• **What is being asked**
Begin with the line in which "<td>油性涂料　1#</td>" appears and end with the final line of the entries. Retype each one exactly and add nothing.

::::::::::

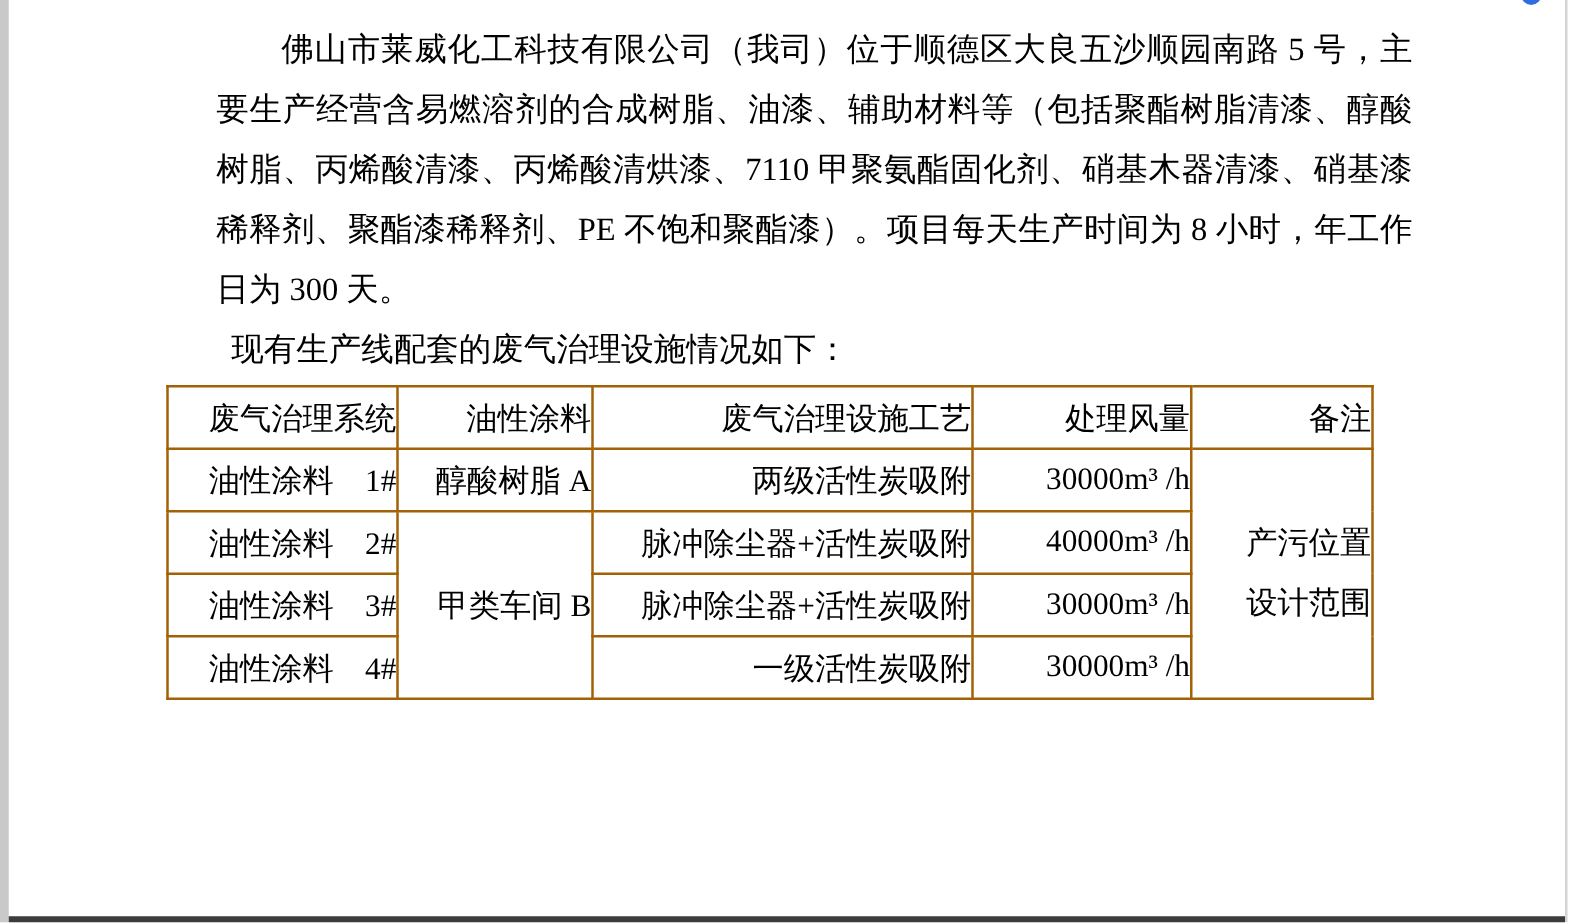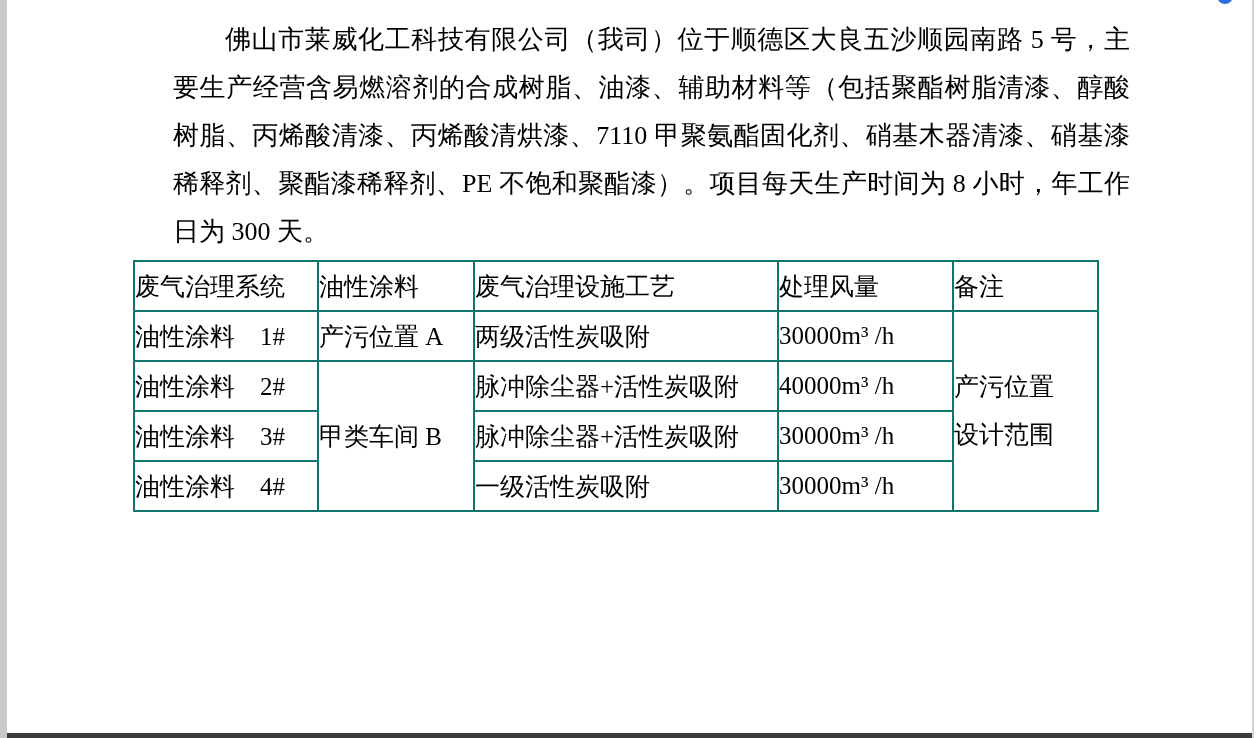--- a/index.html
+++ b/index.html
@@ -91,6 +91,7 @@
     <p class="para para-first">佛山市莱威化工科技有限公司（我司）位于顺德区大良五沙顺园南路 5 号，主要生产经营含易燃溶剂的合成树脂、油漆、辅助材料等（包括聚酯树脂清漆、醇酸树脂、丙烯酸清漆、丙烯酸清烘漆、7110 甲聚氨酯固化剂、硝基木器清漆、硝基漆稀释剂、聚酯漆稀释剂、PE 不饱和聚酯漆）。项目每天生产时间为 8 小时，年工作日为 300 天。</p>
 
 
+    <p class="para">现有生产线配套的废气治理设施情况如下：</p>
 
     <table class="gas">
       <colgroup>

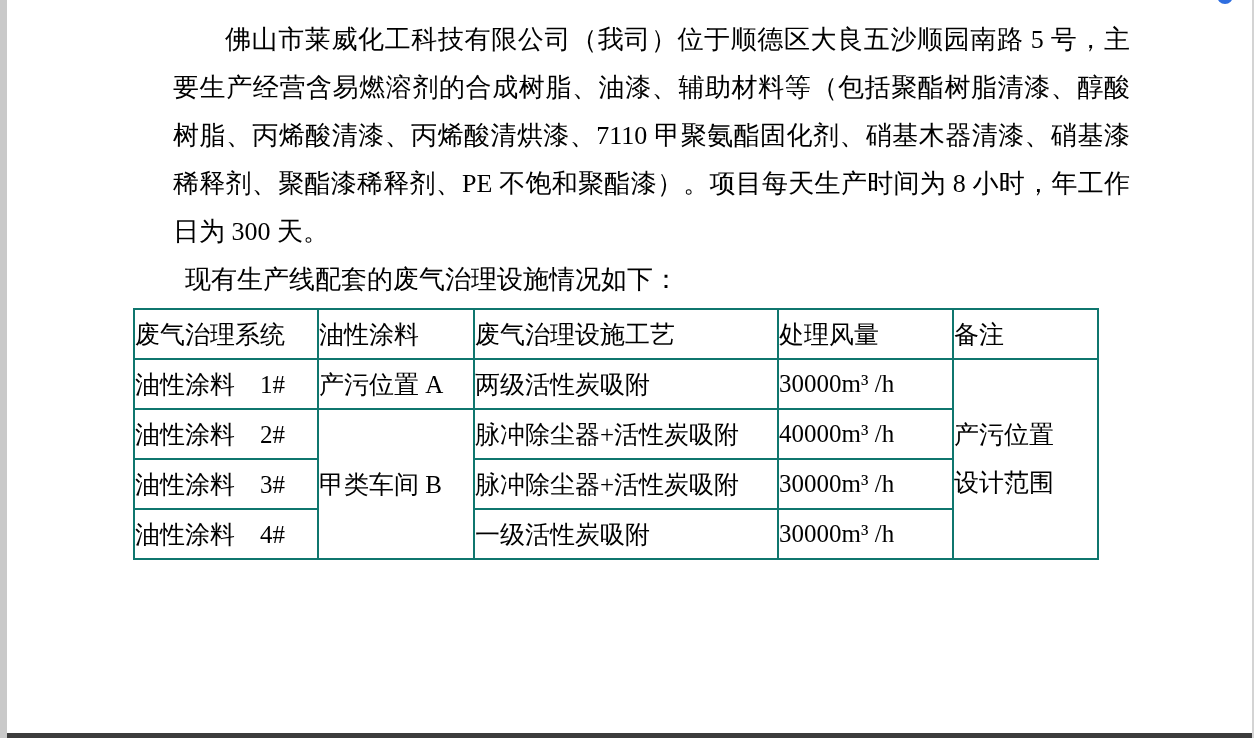--- a/index.html
+++ b/index.html
@@ -66,10 +66,10 @@
     margin-top: 4px;
   }
   table.gas th, table.gas td {
-    border: 2px solid #0f766e;
+    border: 2px solid #a16207;
     height: 48px;
     padding: 0;
-    text-align: left;
+    text-align: right;
     vertical-align: middle;
     font-size: 25px;
     font-weight: normal;

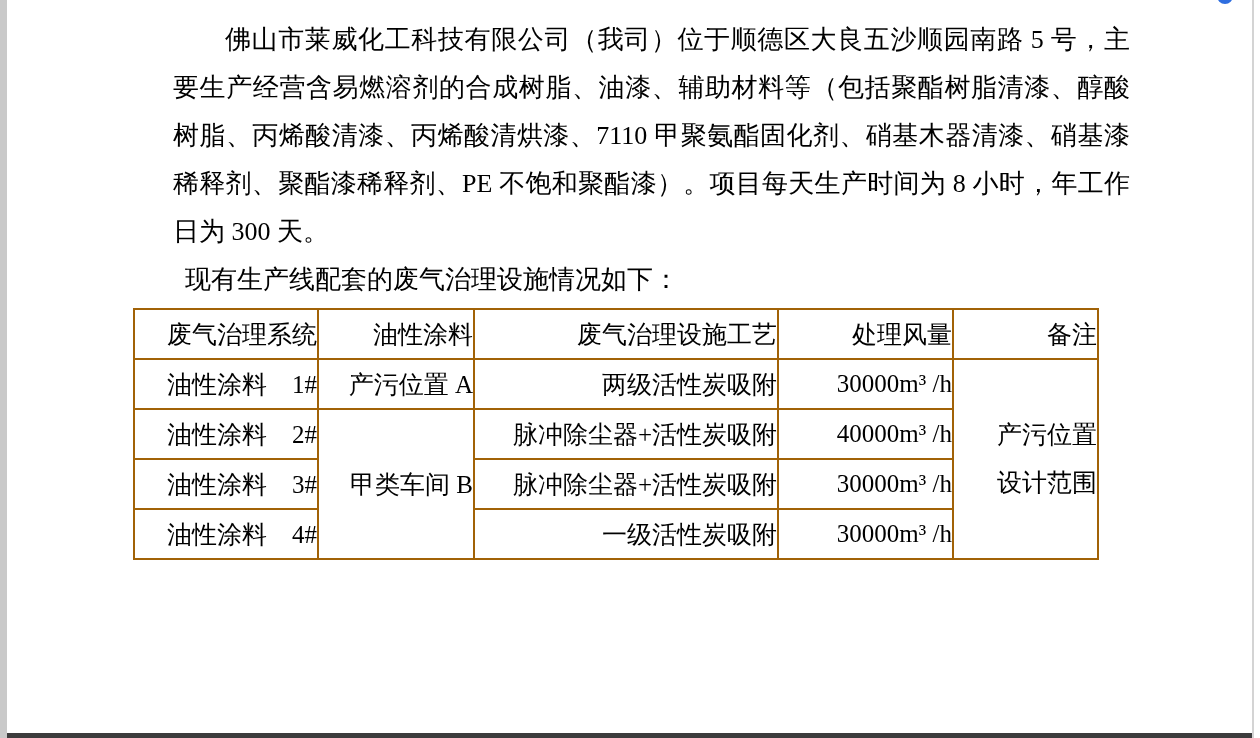--- a/index.html
+++ b/index.html
@@ -111,7 +111,7 @@
         </tr>
         <tr>
           <td>油性涂料　1#</td>
-          <td>产污位置 A</td>
+          <td>醇酸树脂 A</td>
           <td>两级活性炭吸附</td>
           <td>30000m³ /h</td>
           <td class="remark-cell" rowspan="4">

::::::::::

• **Solution for this problem**
           <td>油性涂料　1#</td>
-          <td>产污位置 A</td>
+          <td>醇酸树脂 A</td>
           <td>两级活性炭吸附</td>
           <td>30000m³ /h</td>
           <td class="remark-cell" rowspan="4">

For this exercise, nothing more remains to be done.